On the other hand, should a death occur at home suddenly with the decedent not under hospice care, the family or caregiver must call 911. Paramedics and police are dispatched to pronounce death but the decedent will not be released to a funeral home until the medical examiner is satisfied that the death has occurred from natural causes. This can be an arduous process. The police are in the home communicating with the investigator working for the medical examiner who is attempting to reach the physician that has been caring for the decedent. Because this often happens in the wee hours of the morning, it is sometimes difficult to reach the physician. If the investigator succeeds in contacting the physician and the physician expresses his/her willingness to sign a death certificate and assert that the death occurred from natural causes, the medical examiner will okay the release of the remains to the funeral director.

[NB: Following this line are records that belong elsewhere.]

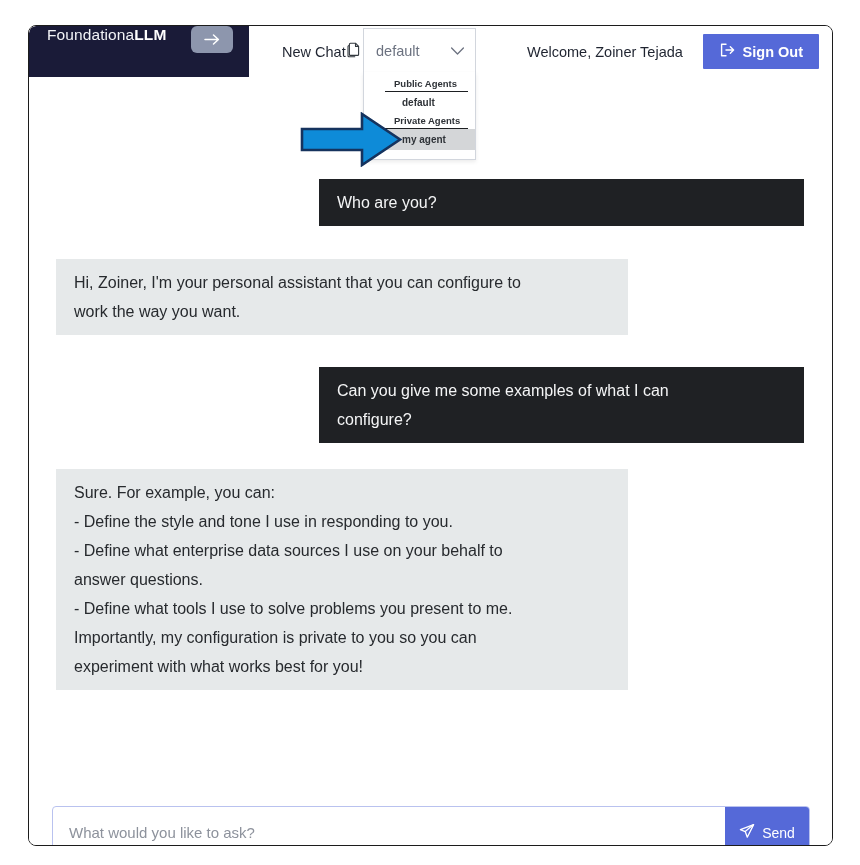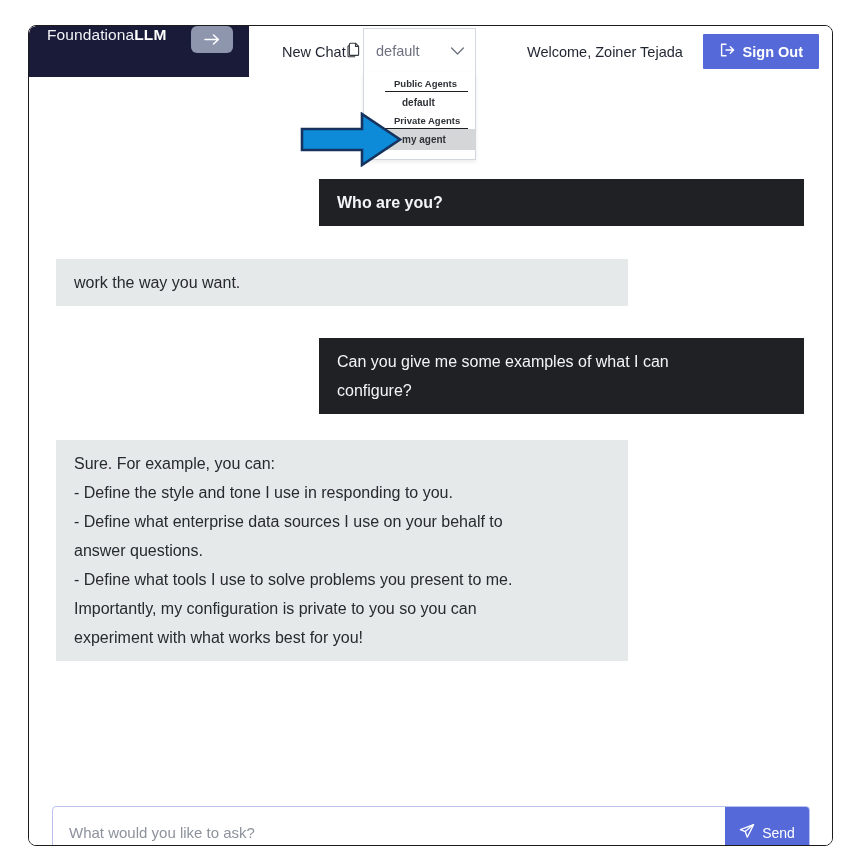--- a/index.html
+++ b/index.html
@@ -164,21 +164,21 @@
     max-width: 485px;
     width: 485px;
   }
   .bubble.assistant {
     background: #e6e9ea;
     color: #272a2e;
     max-width: 572px;
     width: 572px;
   }
   .bubble .line { display: block; }
-  #msg-0 { margin-top: 102px; font-weight: bold; }
+  #msg-0 { margin-top: 102px; }
   #msg-1 { margin-top: 33px; }
   #msg-2 { margin-top: 32px; }
   #msg-3 { margin-top: 26px; }
 
   
   #input-bar {
     position: absolute;
     left: 23px; bottom: 20px;
     width: 758px; height: 53px;
     border: 1.6px solid #b9c2ef;
@@ -275,20 +275,21 @@
   <div id="chat-area">
 
     <div class="msg-row user" id="msg-0">
       <div class="bubble user">
         <span class="line">Who are you?</span>
       </div>
     </div>
 
     <div class="msg-row assistant" id="msg-1">
       <div class="bubble assistant">
+        <span class="line">Hi, Zoiner, I'm your personal assistant that you can configure to</span>
         <span class="line">work the way you want.</span>
       </div>
     </div>
 
     <div class="msg-row user" id="msg-2">
       <div class="bubble user">
         <span class="line">Can you give me some examples of what I can</span>
         <span class="line">configure?</span>
       </div>
     </div>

In the event that the medical examiner cannot get hold of the doctor, he/she will insist on waiting until the doctor is found or insist that the decedent be brought to the medical examiner’s office for investigation and possibly, an autopsy.
The interval between death and the release of the decedent to the funeral director can take many hours. Needless to say, this can be a very difficult time. If you believe a death is imminent and the person failing is at home but not under hospice care, it is prudent to know how to find the doctor at any hour who has been caring for the decedent. This will avoid undue hardship.
If a death occurs in a nursing or hospice facility, it is very helpful to have identified in advance a funeral home to call as more often than not, the facility has no means to keep a decedent and will be anxious to have the decedent removed so they can free up the bed for the next patient. Usually the facility, upon admission, will ask if a funeral home has been chosen. This avoids the issue of the facility not being able to reach the family at the time of need and having the responsibility of choosing a funeral home on behalf of the family, perhaps one the family never would have chosen.
When a death occurs in a hospital, the decedent is typically removed from the room and taken to the hospital morgue. If a family requests, this can be avoided as a decedent can be transferred from the room by a funeral director directly to their funeral home. This arrangement should be contemplated beforehand and needs to be approved by the hospital.
The loss of a loved one is difficult enough. Being prepared and informed when death does occur can make things a bit less difficult for a family.